Re: [PATCH 16/18] KVM: Don't take mmu_lock for range invalidation unless necessary

From: Sean Christopherson
Date: Wed Mar 31 2021 - 15:50:21 EST


On Wed, Mar 31, 2021, Paolo Bonzini wrote:
> On 31/03/21 18:41, Sean Christopherson wrote:
> > > That said, the easiest way to avoid this would be to always update
> > > mmu_notifier_count.
> > Updating mmu_notifier_count requires taking mmu_lock, which would defeat the
> > purpose of these shenanigans.
>
> Okay; I wasn't sure if the problem was contention with page faults in
> general, or just the long critical sections from the MMU notifier callbacks.
> Still updating mmu_notifier_count unconditionally is a good way to break up
> the patch in two and keep one commit just for the rwsem nastiness.

Rereading things, a small chunk of the rwsem nastiness can go away. I don't see
any reason to use rw_semaphore instead of rwlock_t. install_new_memslots() only
holds the lock for a handful of instructions. Readers could get queued up
behind a writer, but since install_new_memslots() is serialized by slots_lock
(the existing mutex), there is no chance of multiple writers, i.e. the worst
case wait duration is bounded at the length of an in-flight notification. And
that's _already_ the worst case since notifications are currently serialized by
mmu_lock. In practice, the existing worst case is probably far worse since
there can be far more writers trying to acquire mmu_lock.

In other words, there's no strong argument for sleeping instead of busy waiting
in the notifiers.

By switching to rwlock_t, taking mmu_notifier_slots_lock doesn't have to depend
on mmu_notifier_range_blockable(), and the must_lock path also goes away.

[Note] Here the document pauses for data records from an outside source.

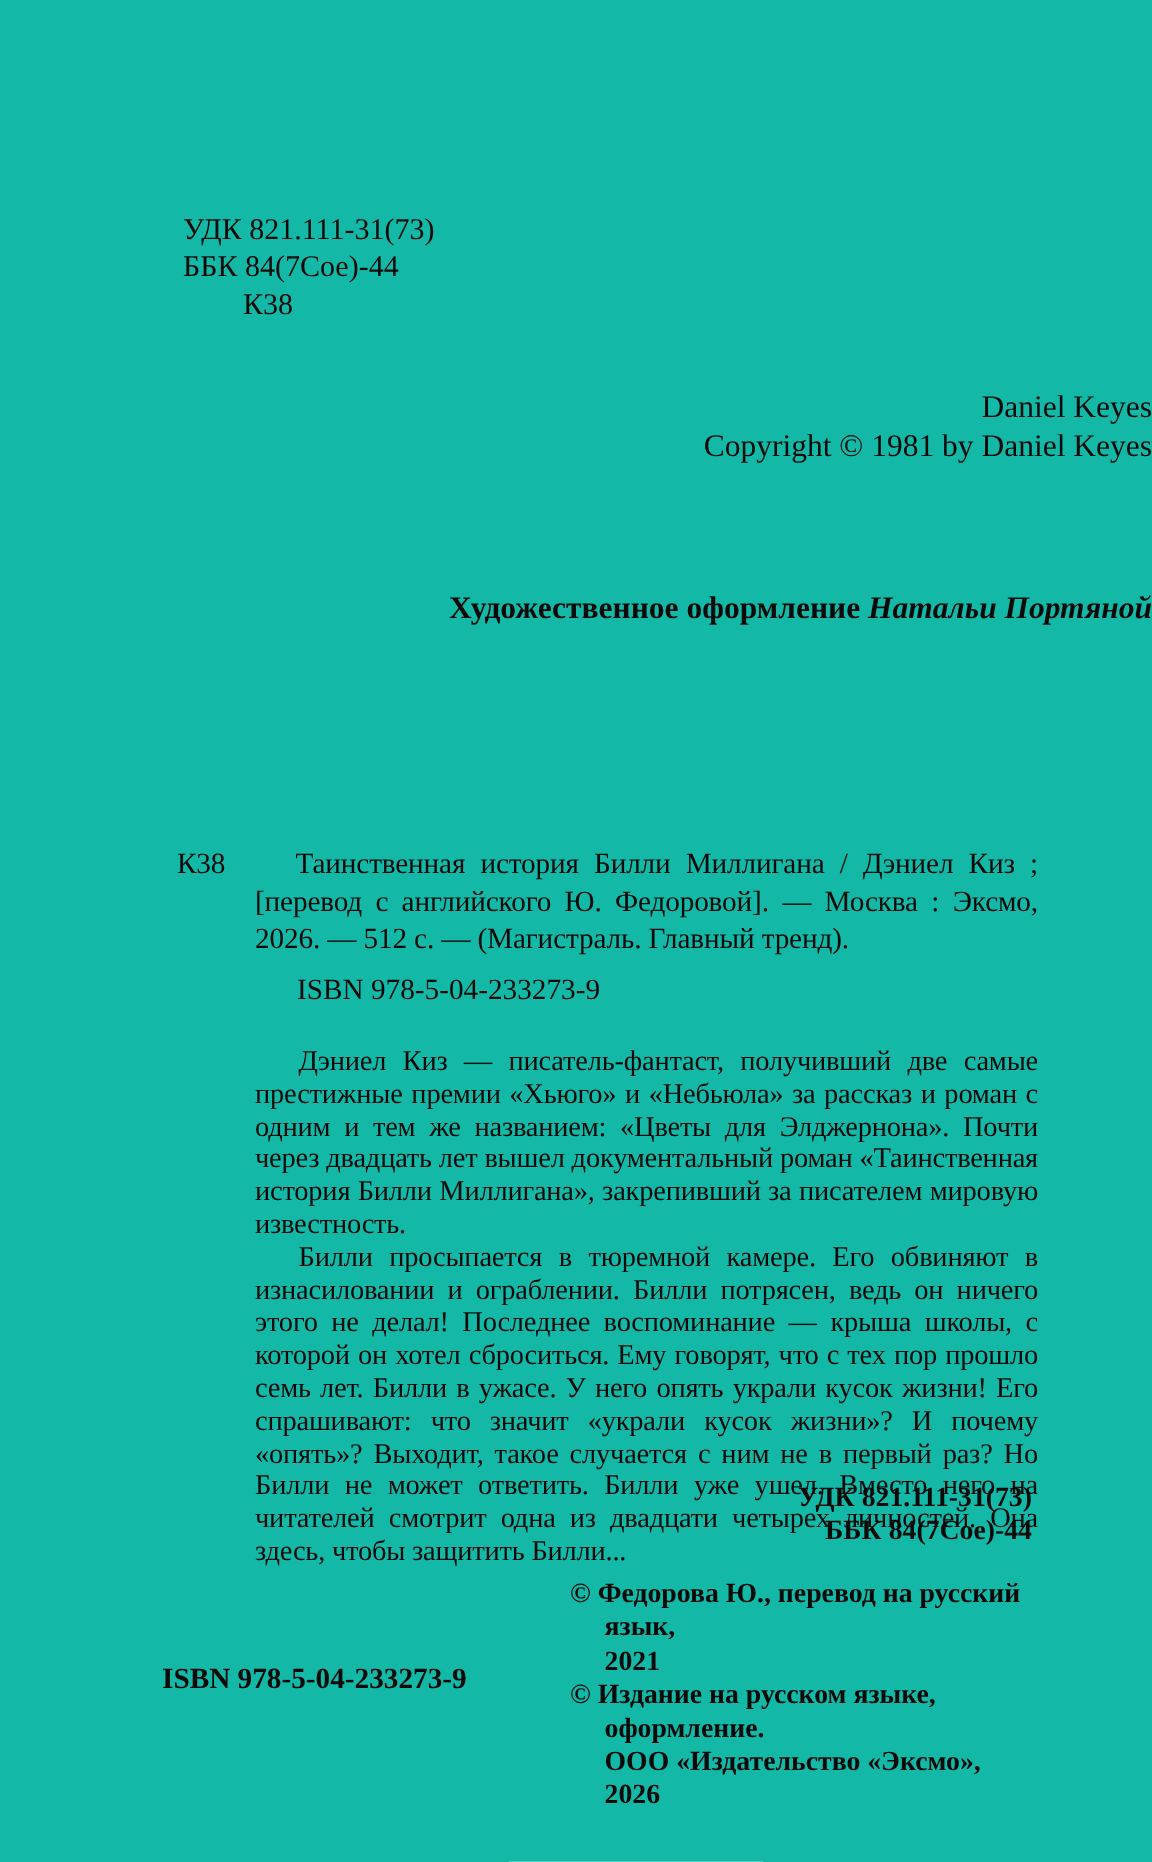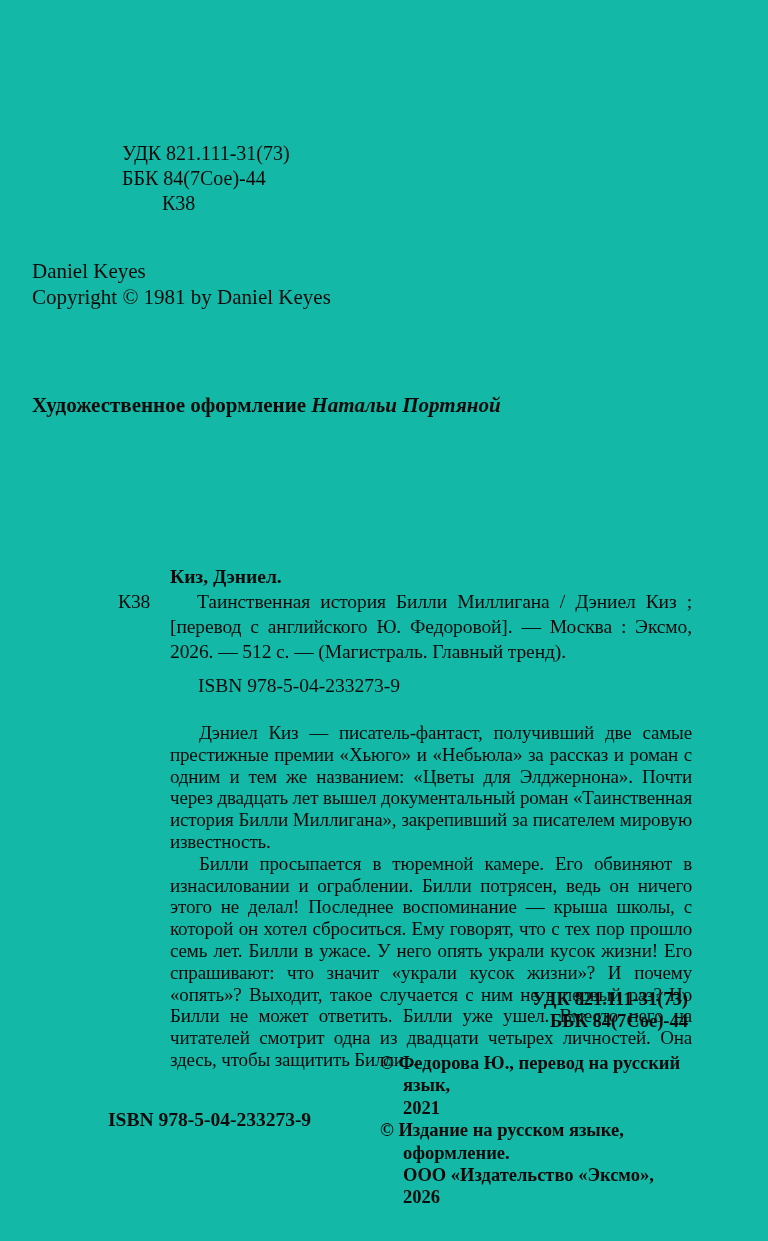--- a/index.html
+++ b/index.html
@@ -19,7 +19,7 @@
   .top-codes .sign { padding-left: 40px; }
 
   
-  .centered { left: 32px; width: 736px; text-align: left; }
+  .centered { left: 32px; width: 736px; text-align: right; }
   .title-block { top: 258px; font-size: 21px; line-height: 26px; }
   .credit { font-size: 21px; line-height: 25px; }
   .credit-translation { top: 351px; }

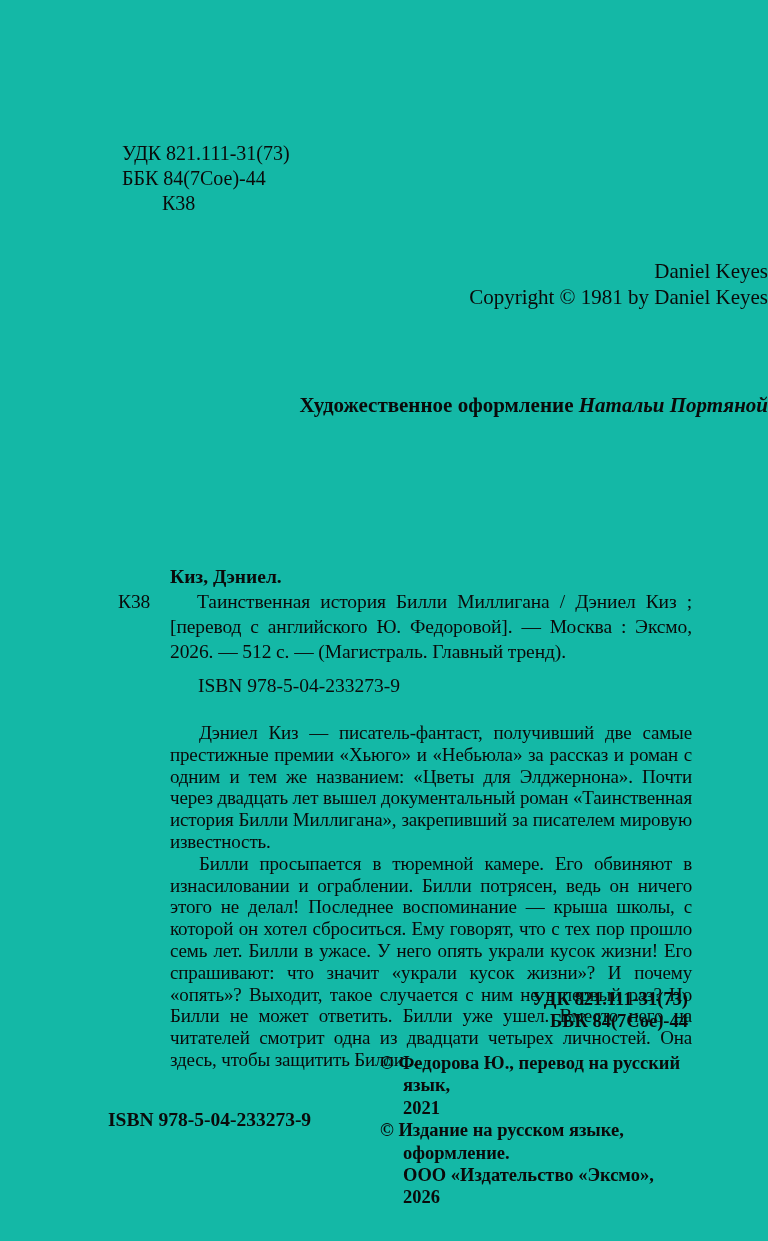--- a/index.html
+++ b/index.html
@@ -83,7 +83,6 @@
 
   <div class="block main-column">
 
-    <div class="bib-head">Киз, Дэниел.</div>
 
     <div class="bib-entry">
       <span class="bib-sign">К38</span>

> > > > +#if defined(CONFIG_MMU_NOTIFIER) && defined(KVM_ARCH_WANT_MMU_NOTIFIER)
> > > > + down_write(&kvm->mmu_notifier_slots_lock);
> > > > +#endif
> > > > rcu_assign_pointer(kvm->memslots[as_id], slots);
> > > > +#if defined(CONFIG_MMU_NOTIFIER) && defined(KVM_ARCH_WANT_MMU_NOTIFIER)
> > > > + up_write(&kvm->mmu_notifier_slots_lock);
> > > > +#endif
> > > Please do this unconditionally, the cost is minimal if the rwsem is not
> > > contended (as is the case if the architecture doesn't use MMU notifiers at
> > > all).
> > It's not the cost, it's that mmu_notifier_slots_lock doesn't exist. That's an
> > easily solved problem, but then the lock wouldn't be initialized since
> > kvm_init_mmu_notifier() is a nop. That's again easy to solve, but IMO would
> > look rather weird. I guess the counter argument is that __kvm_memslots()
> > wouldn't need #ifdeffery.
>
> Yep. Less #ifdefs usually wins. :)
>
> > These are the to ideas I've come up with:
> >
> > Option 1:
> > static int kvm_init_mmu_notifier(struct kvm *kvm)
> > {
> > init_rwsem(&kvm->mmu_notifier_slots_lock);
> >
> > #if defined(CONFIG_MMU_NOTIFIER) && defined(KVM_ARCH_WANT_MMU_NOTIFIER)
> > kvm->mmu_notifier.ops = &kvm_mmu_notifier_ops;
> > return mmu_notifier_register(&kvm->mmu_notifier, current->mm);
> > #else
> > return 0;
> > #endif
> > }
>
> Option 2 is also okay I guess, but the simplest is option 1 + just init it
> in kvm_create_vm.

Arr. I'll play around with it to try and purge the #ifdefs.